══ Available data
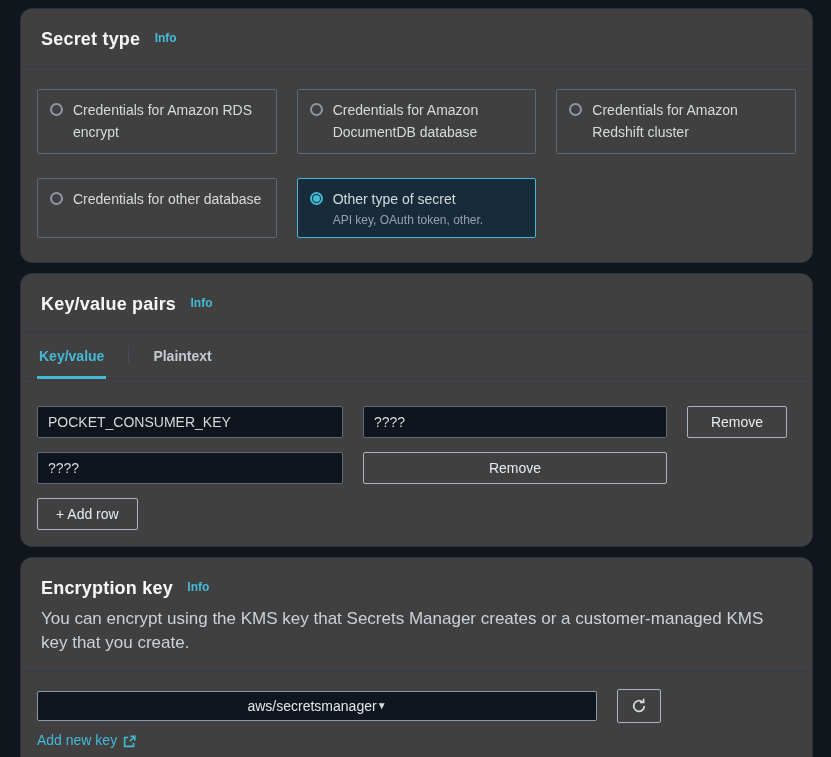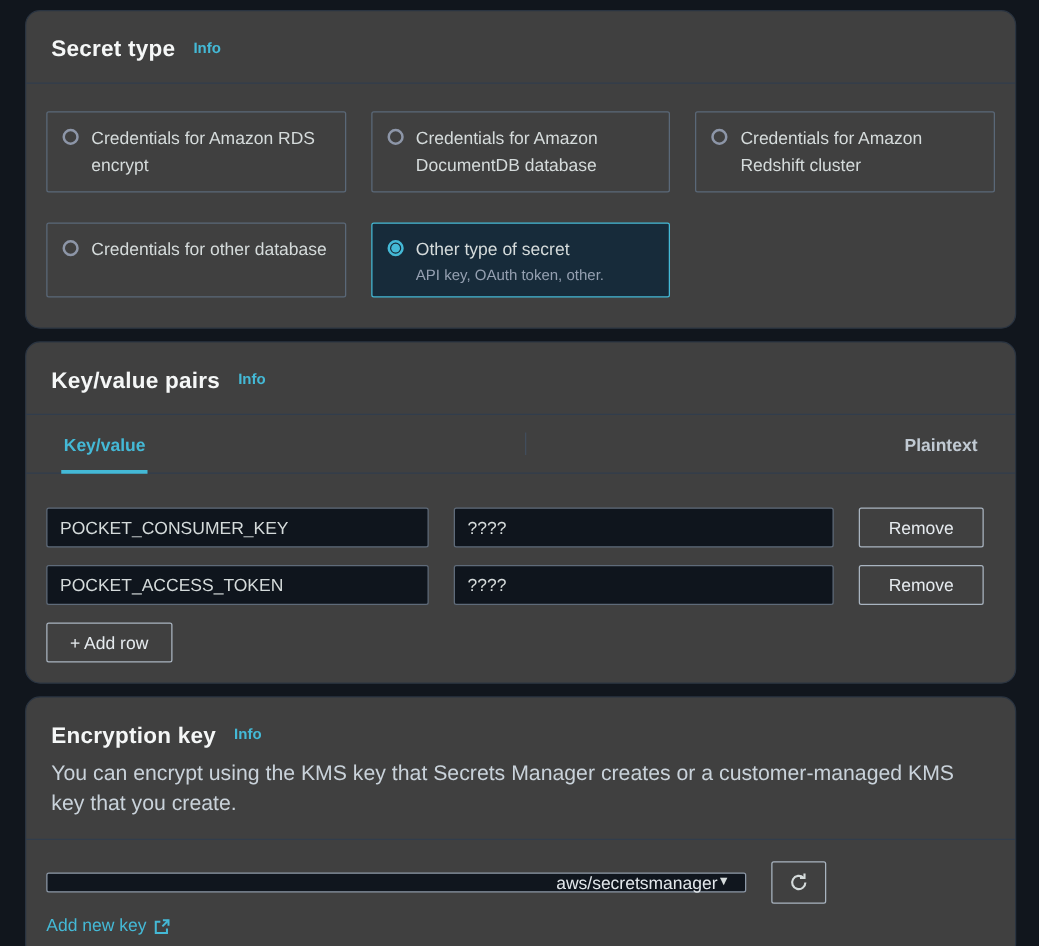--- a/index.html
+++ b/index.html
@@ -31,21 +31,21 @@
   }
   .radio { width: 13px; height: 13px; border-radius: 50%; border: 2px solid #8d96a8; flex: none; margin-top: 3px;
            display: flex; align-items: center; justify-content: center; }
   .radio-card.selected { border-color: #44b9d6; background: #172b3a; }
   .radio-card.selected .radio { border-color: #44b9d6; }
   .radio-card.selected .radio::after { content: ""; width: 7px; height: 7px; border-radius: 50%; background: #44b9d6; }
   .radio-label { font-size: 14px; line-height: 1.55; color: #d5dbdb; }
   .radio-desc { display: block; font-size: 12px; color: #95a0b1; margin-top: 2px; }
 
   
-  .tabs { display: flex; align-items: stretch; border-bottom: 1px solid #313d4c; padding: 0 28px; justify-content: space-between; }
+  .tabs { display: flex; align-items: stretch; border-bottom: 1px solid #313d4c; padding: 0 16px; }
   .tab { position: relative; font-size: 14px; font-weight: 700; color: #c1cad3; padding: 16px 2px 14px; cursor: pointer; }
   .tab.active { color: #44b9d6; }
   .tab.active::after { content: ""; position: absolute; left: 0; right: 0; bottom: -1px; height: 3px; background: #44b9d6; }
   .tab-divider { width: 1px; background: #414d5c; margin: 14px 22px; }
 
   
   .kv-body { padding: 27px 16px 16px; }
   .kv-row { display: grid; grid-template-columns: 306px 304px 100px; gap: 20px; margin-bottom: 14px; }
   .text-input {
     height: 32px; width: 100%;
@@ -57,23 +57,23 @@
     border: 1px solid #a9b4c0; border-radius: 2px;
     color: #e6ebef; font-weight: 400; font-size: 14px;
     padding: 0 18px; cursor: pointer; font-family: inherit; white-space: nowrap;
   }
   .add-row-btn { margin-top: 0; }
 
   
   .enc-body { padding: 17px 16px 12px; }
   .select-row { display: flex; gap: 20px; align-items: center; }
   .select {
-    width: 560px; height: 16px;
+    width: 560px; height: 30px;
     background: #10161e; border: 1px solid #8d99a8; border-radius: 2px;
-    display: flex; align-items: center; justify-content: flex-end;
+    display: flex; align-items: center; justify-content: center;
     padding: 0 12px; font-size: 14px; cursor: pointer; color: #e2e7eb;
   }
   .caret { font-size: 10px; color: #d5dbdb; line-height: 1; }
   .icon-btn { width: 44px; height: 34px; display: flex; align-items: center; justify-content: center; padding: 0; }
   .link-row { margin-top: 9px; display: inline-flex; align-items: flex-end; gap: 6px; color: #44b9d6;
               font-size: 14px; cursor: pointer; text-decoration: none; padding-bottom: 6px; }
 </style>
 </head>
 <body>
 
@@ -131,21 +131,20 @@
 
     <div class="kv-body">
 
       <div class="kv-row">
         <input class="text-input" type="text" value="POCKET_CONSUMER_KEY" style="">
         <input class="text-input" type="text" value="????" style="">
         <button class="btn">Remove</button>
       </div>
 
       <div class="kv-row">
-        <input class="text-input" type="text" value="POCKET_ACCESS_TOKEN" style="">
         <input class="text-input" type="text" value="????" style="">
         <button class="btn">Remove</button>
       </div>
 
       <button class="btn add-row-btn">+ Add row</button>
     </div>
   </section>
 
   <section class="panel">
     <div class="panel-header">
════
> **Task item**: Only the lines that contain the string "padding" should be copied from the entries above.

> **Task output**:
-  .tabs { display: flex; align-items: stretch; border-bottom: 1px solid #313d4c; padding: 0 28px; justify-content: space-between; }
+  .tabs { display: flex; align-items: stretch; border-bottom: 1px solid #313d4c; padding: 0 16px; }
   .tab { position: relative; font-size: 14px; font-weight: 700; color: #c1cad3; padding: 16px 2px 14px; cursor: pointer; }
   .kv-body { padding: 27px 16px 16px; }
     padding: 0 18px; cursor: pointer; font-family: inherit; white-space: nowrap;
   .enc-body { padding: 17px 16px 12px; }
     padding: 0 12px; font-size: 14px; cursor: pointer; color: #e2e7eb;
   .icon-btn { width: 44px; height: 34px; display: flex; align-items: center; justify-content: center; padding: 0; }
               font-size: 14px; cursor: pointer; text-decoration: none; padding-bottom: 6px; }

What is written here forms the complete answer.